Using the records below, filter for lines that contain the string "easily" and copy them out.

[Entries supplied]

__________________________________________________

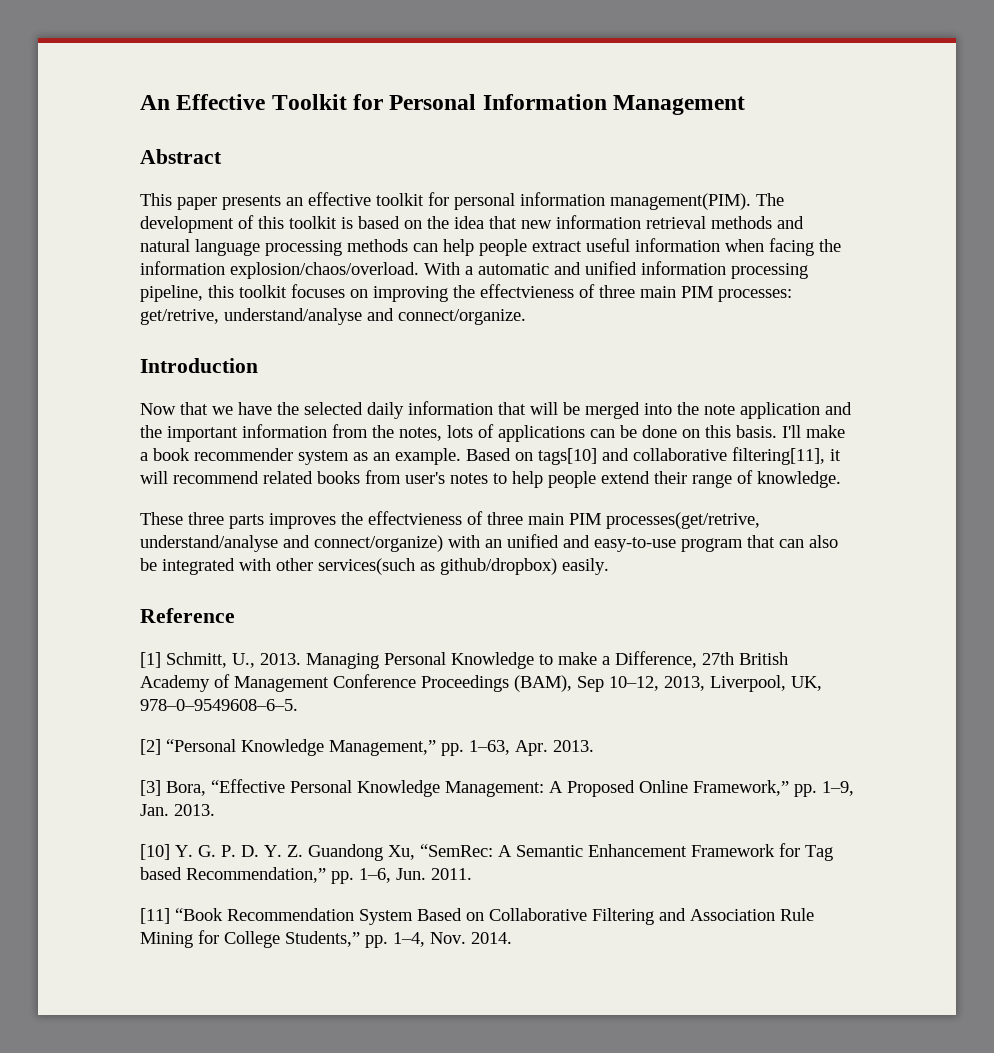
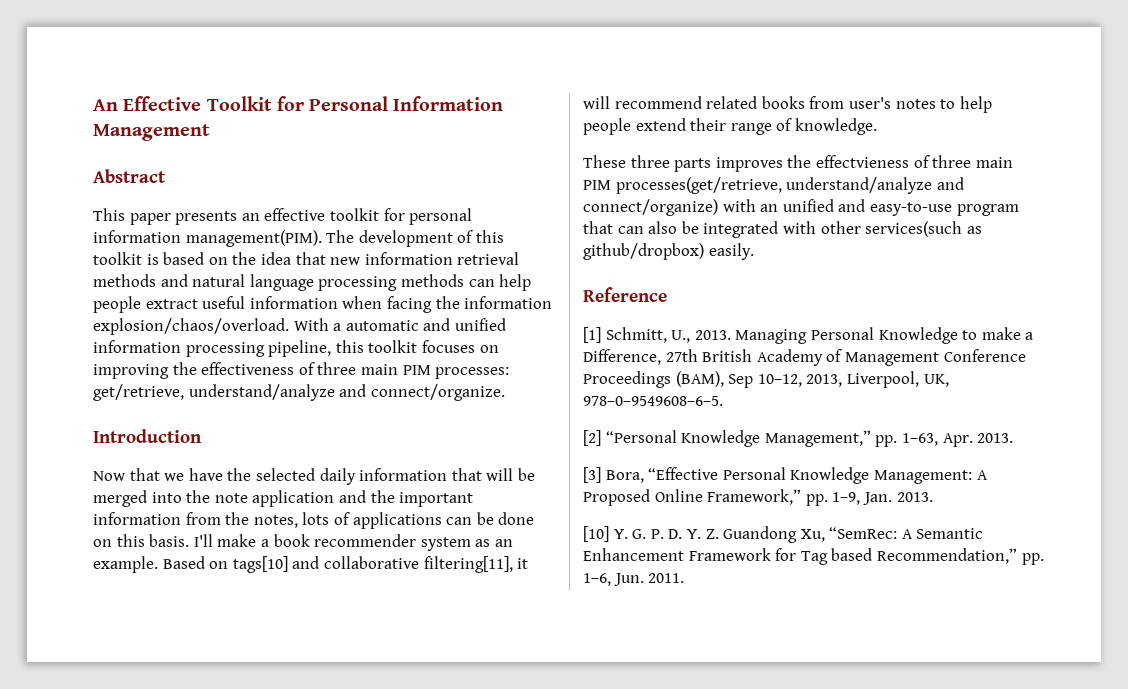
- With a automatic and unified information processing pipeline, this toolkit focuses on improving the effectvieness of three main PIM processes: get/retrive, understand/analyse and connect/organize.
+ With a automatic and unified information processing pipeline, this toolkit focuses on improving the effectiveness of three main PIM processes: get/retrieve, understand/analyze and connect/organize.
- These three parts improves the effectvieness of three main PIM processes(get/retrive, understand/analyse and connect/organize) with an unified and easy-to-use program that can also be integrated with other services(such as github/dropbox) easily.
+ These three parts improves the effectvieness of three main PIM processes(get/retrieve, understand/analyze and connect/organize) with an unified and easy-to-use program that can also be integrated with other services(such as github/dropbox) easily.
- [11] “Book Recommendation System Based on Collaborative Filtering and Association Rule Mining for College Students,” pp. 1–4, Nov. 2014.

__________________________________________________

[Result of the exercise]
- These three parts improves the effectvieness of three main PIM processes(get/retrive, understand/analyse and connect/organize) with an unified and easy-to-use program that can also be integrated with other services(such as github/dropbox) easily.
+ These three parts improves the effectvieness of three main PIM processes(get/retrieve, understand/analyze and connect/organize) with an unified and easy-to-use program that can also be integrated with other services(such as github/dropbox) easily.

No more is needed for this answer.